Try it
Give back exactly the lines from the beginning of the listing below to the line holding "Duke Snider Autographed Dodgers 8x10 Throwing", both ends included; the pictures stay out.

Segment Start: Records supplied

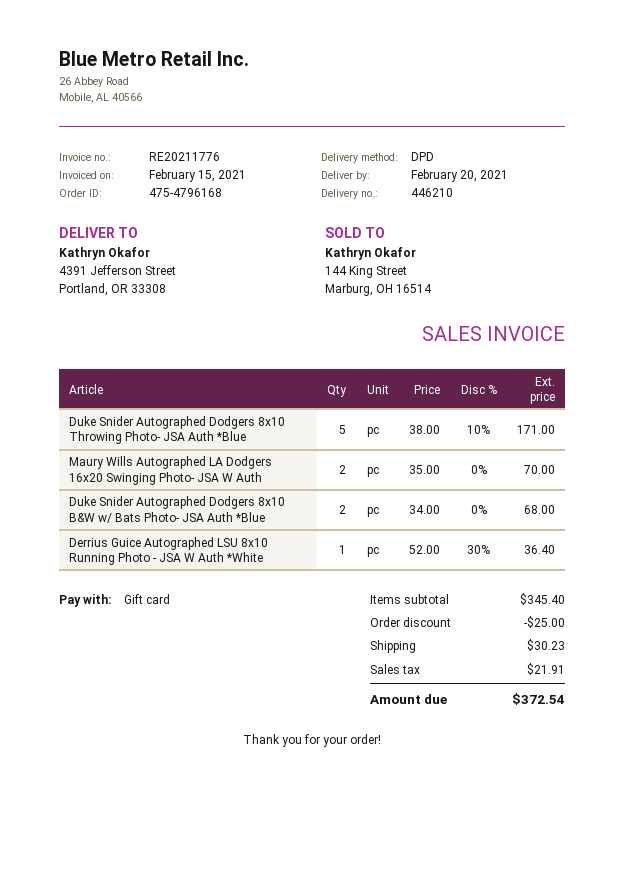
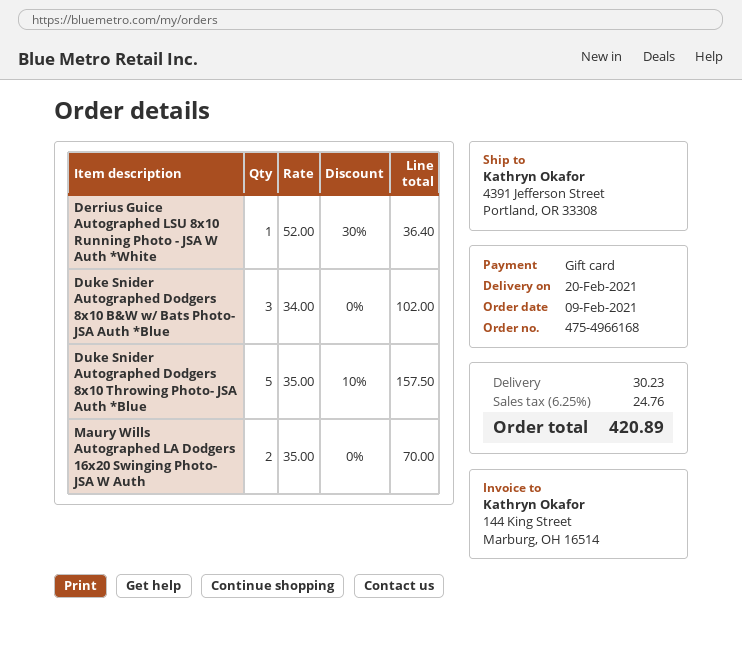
order number: 475-4796168 -> 475-4966168
Duke Snider Autographed Dodgers 8x10 Throwing Photo- JSA Auth *Blue: 5 x 38.00 - 10% = 171.00 -> 5 x 35.00 - 10% = 157.50
Duke Snider Autographed Dodgers 8x10 B&W w/ Bats Photo- JSA Auth *Blue: 2 x 34.00 = 68.00 -> 3 x 34.00 = 102.00
discount: 25.00 -> none
tax: 21.91 -> 24.76
total: 372.54 -> 420.89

Segment End: Records supplied

Task answer
order number: 475-4796168 -> 475-4966168
Duke Snider Autographed Dodgers 8x10 Throwing Photo- JSA Auth *Blue: 5 x 38.00 - 10% = 171.00 -> 5 x 35.00 - 10% = 157.50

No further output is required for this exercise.